Source data:

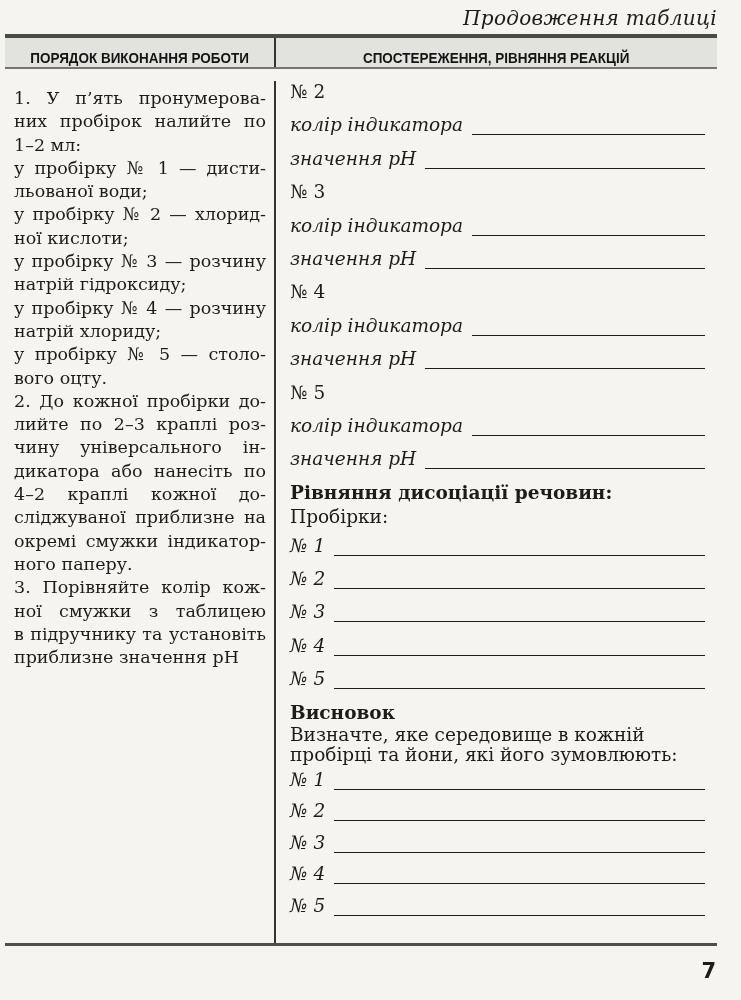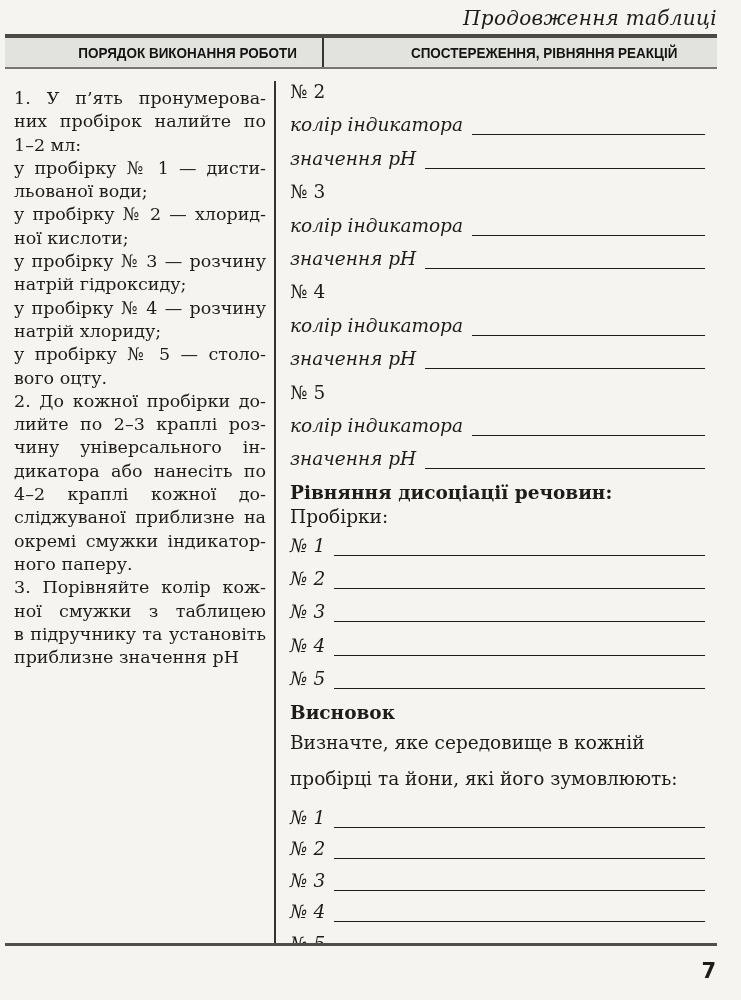--- a/index.html
+++ b/index.html
@@ -24,9 +24,9 @@
     box-sizing:content-box;
   }
   .th{
-    display:flex;align-items:center;justify-content:center;
+    display:flex;align-items:flex-end;justify-content:center;
     font-family:"Liberation Sans", sans-serif;font-weight:bold;
-    font-size:15.5px;color:#141412;margin-left:48px;
+    font-size:15.5px;color:#141412;
   }
   .th-left{width:271px;border-right:2px solid #35342f;box-sizing:border-box;}
   .th-right{flex:1;}

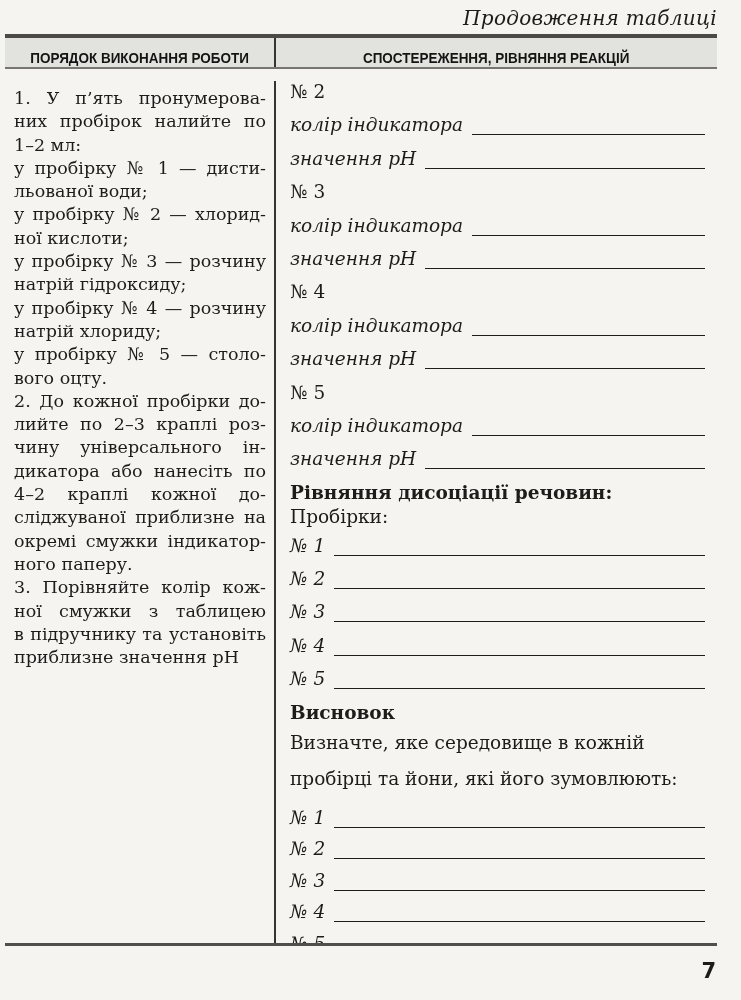--- a/index.html
+++ b/index.html
@@ -57,7 +57,7 @@
   .rlabel{height:33.4px;line-height:23px;}
   .rheading{font-weight:bold;height:24px;line-height:23px;}
   .rtext{height:29px;line-height:23px;}
-  .rpara{line-height:36px;margin-bottom:9px;text-align:left;}
+  .rpara{line-height:20px;margin-bottom:3px;text-align:left;}
   .rfield-end{height:31.6px;}
   .pagenum{
     position:absolute;right:25px;top:959px;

Problem to work on
Exact copies of the entries above are needed, with every picture removed.

Response below
--- a/index.html
+++ b/index.html
@@ -24,9 +24,9 @@
     box-sizing:content-box;
   }
   .th{
-    display:flex;align-items:center;justify-content:center;
+    display:flex;align-items:flex-end;justify-content:center;
     font-family:"Liberation Sans", sans-serif;font-weight:bold;
-    font-size:15.5px;color:#141412;margin-left:48px;
+    font-size:15.5px;color:#141412;
   }
   .th-left{width:271px;border-right:2px solid #35342f;box-sizing:border-box;}
   .th-right{flex:1;}

--- a/index.html
+++ b/index.html
@@ -57,7 +57,7 @@
   .rlabel{height:33.4px;line-height:23px;}
   .rheading{font-weight:bold;height:24px;line-height:23px;}
   .rtext{height:29px;line-height:23px;}
-  .rpara{line-height:36px;margin-bottom:9px;text-align:left;}
+  .rpara{line-height:20px;margin-bottom:3px;text-align:left;}
   .rfield-end{height:31.6px;}
   .pagenum{
     position:absolute;right:25px;top:959px;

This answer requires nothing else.